[RFC][PATCH v2 00/21] PMEM NUMA node and hotness accounting/migration

From: Fengguang Wu
Date: Wed Dec 26 2018 - 08:38:37 EST


This is an attempt to use NVDIMM/PMEM as volatile NUMA memory that's
transparent to normal applications and virtual machines.

The code is still in active development. It's provided for early design review.

Key functionalities:

1) create and describe PMEM NUMA node for NVDIMM memory
2) dumb /proc/PID/idle_pages interface, for user space driven hot page accounting
3) passive kernel cold page migration in page reclaim path
4) improved move_pages() for active user space hot/cold page migration

(1) is foundation for transparent usage of NVDIMM for normal apps and virtual
machines. (2-4) enable auto placing hot pages in DRAM for better performance.
A user space migration daemon is being built based on this kernel patchset to
make the full vertical solution.

Base kernel is v4.20 . The patches are not suitable for upstreaming in near
future -- some are quick hacks, some others need more works. However they are
complete enough to demo the necessary kernel changes for the proposed app&VM
transparent NVDIMM volatile use model.

The interfaces are far from finalized.
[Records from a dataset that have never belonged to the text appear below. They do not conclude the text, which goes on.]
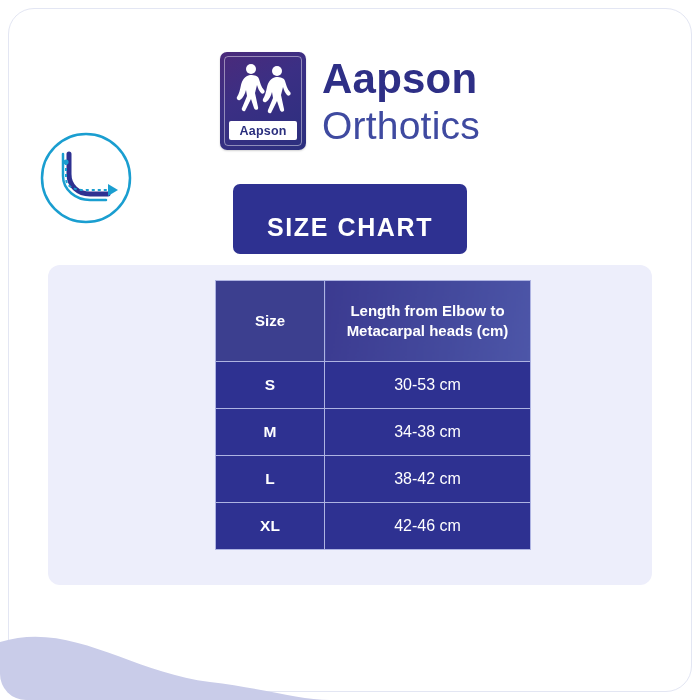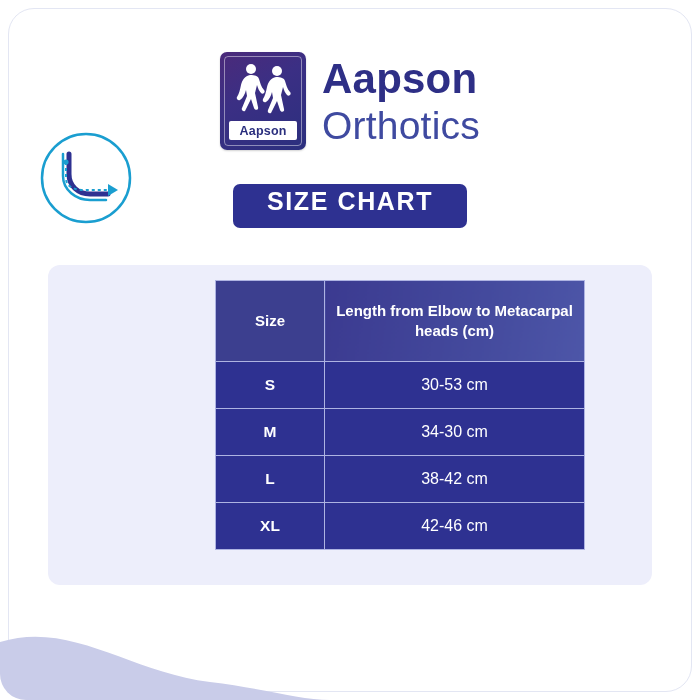"SIZE CHART" .title-pill { padding: 3px 34px 12px 34px -> 29px 34px 12px 34px }
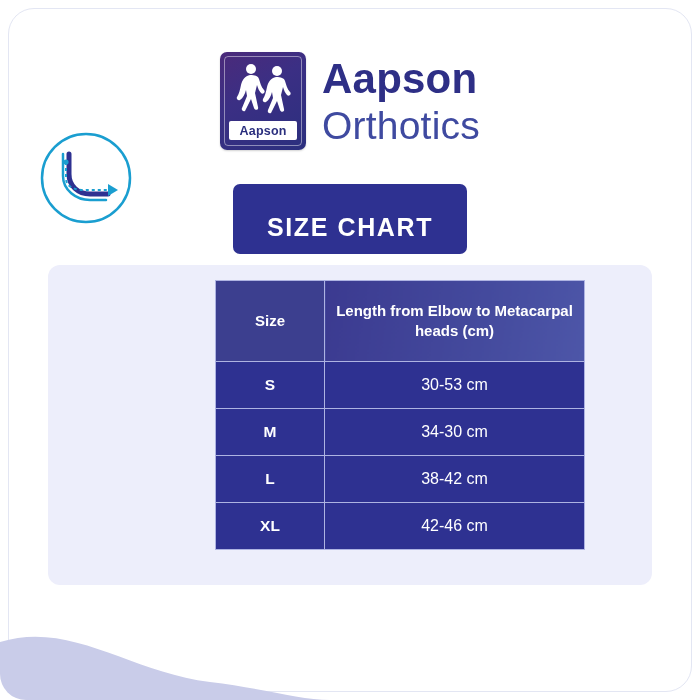"Size" table.size-table { width: 370px -> 316px }
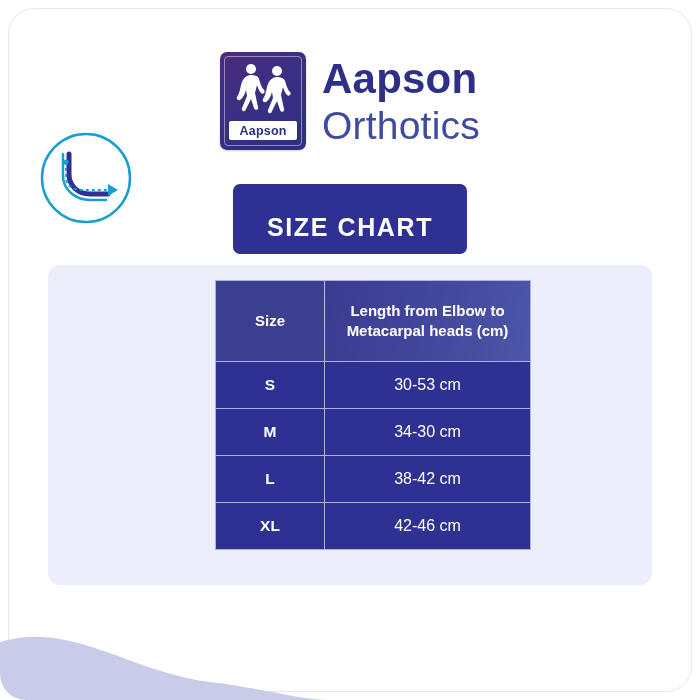"34-30 cm" td.cell-len { text: 34-30 -> 34-38 }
They kind of illustrate what would be
necessary for creating a user space driven solution. The exact forms will ask
for more thoughts and inputs. We may adopt HMAT based solution for NUMA node
related interface when they are ready. The /proc/PID/idle_pages interface is
standalone but non-trivial. Before upstreaming some day, it's expected to take
long time to collect various real use cases and feedbacks, so as to refine and
stabilize the format.

Create PMEM numa node

[PATCH 01/21] e820: cheat PMEM as DRAM

Mark numa node as DRAM/PMEM

[PATCH 02/21] acpi/numa: memorize NUMA node type from SRAT table
[PATCH 03/21] x86/numa_emulation: fix fake NUMA in uniform case
[PATCH 04/21] x86/numa_emulation: pass numa node type to fake nodes
[PATCH 05/21] mmzone: new pgdat flags for DRAM and PMEM
[PATCH 06/21] x86,numa: update numa node type
[PATCH 07/21] mm: export node type {pmem|dram} under /sys/bus/node

Point neighbor DRAM/PMEM to each other

[PATCH 08/21] mm: introduce and export pgdat peer_node
[PATCH 09/21] mm: avoid duplicate peer target node

Standalone zonelist for DRAM and PMEM nodes

[PATCH 10/21] mm: build separate zonelist for PMEM and DRAM node

Keep page table pages in DRAM

[PATCH 11/21] kvm: allocate page table pages from DRAM
[PATCH 12/21] x86/pgtable: allocate page table pages from DRAM

/proc/PID/idle_pages interface for virtual machine and normal tasks

[PATCH 13/21] x86/pgtable: dont check PMD accessed bit
[PATCH 14/21] kvm: register in mm_struct
[PATCH 15/21] ept-idle: EPT walk for virtual machine
[PATCH 16/21] mm-idle: mm_walk for normal task
[PATCH 17/21] proc: introduce /proc/PID/idle_pages
[PATCH 18/21] kvm-ept-idle: enable module

Mark hot pages

[PATCH 19/21] mm/migrate.c: add move_pages(MPOL_MF_SW_YOUNG) flag

Kernel DRAM=>PMEM migration

[PATCH 20/21] mm/vmscan.c: migrate anon DRAM pages to PMEM node
[PATCH 21/21] mm/vmscan.c: shrink anon list if can migrate to PMEM

arch/x86/include/asm/numa.h | 2
arch/x86/include/asm/pgalloc.h | 10
arch/x86/include/asm/pgtable.h | 3
arch/x86/kernel/e820.c | 3
arch/x86/kvm/Kconfig | 11
arch/x86/kvm/Makefile | 4
arch/x86/kvm/ept_idle.c | 841 +++++++++++++++++++++++++++++++
arch/x86/kvm/ept_idle.h | 116 ++++
arch/x86/kvm/mmu.c | 12
arch/x86/mm/numa.c | 3
arch/x86/mm/numa_emulation.c | 30 +
arch/x86/mm/pgtable.c | 22
drivers/acpi/numa.c | 5
drivers/base/node.c | 21
fs/proc/base.c | 2
fs/proc/internal.h | 1
fs/proc/task_mmu.c | 54 +
include/linux/mm_types.h | 11
include/linux/mmzone.h | 38 +
mm/mempolicy.c | 14
mm/migrate.c | 13
mm/page_alloc.c | 77 ++
mm/pagewalk.c | 1
mm/vmscan.c | 38 +
virt/kvm/kvm_main.c | 3
25 files changed, 1306 insertions(+), 29 deletions(-)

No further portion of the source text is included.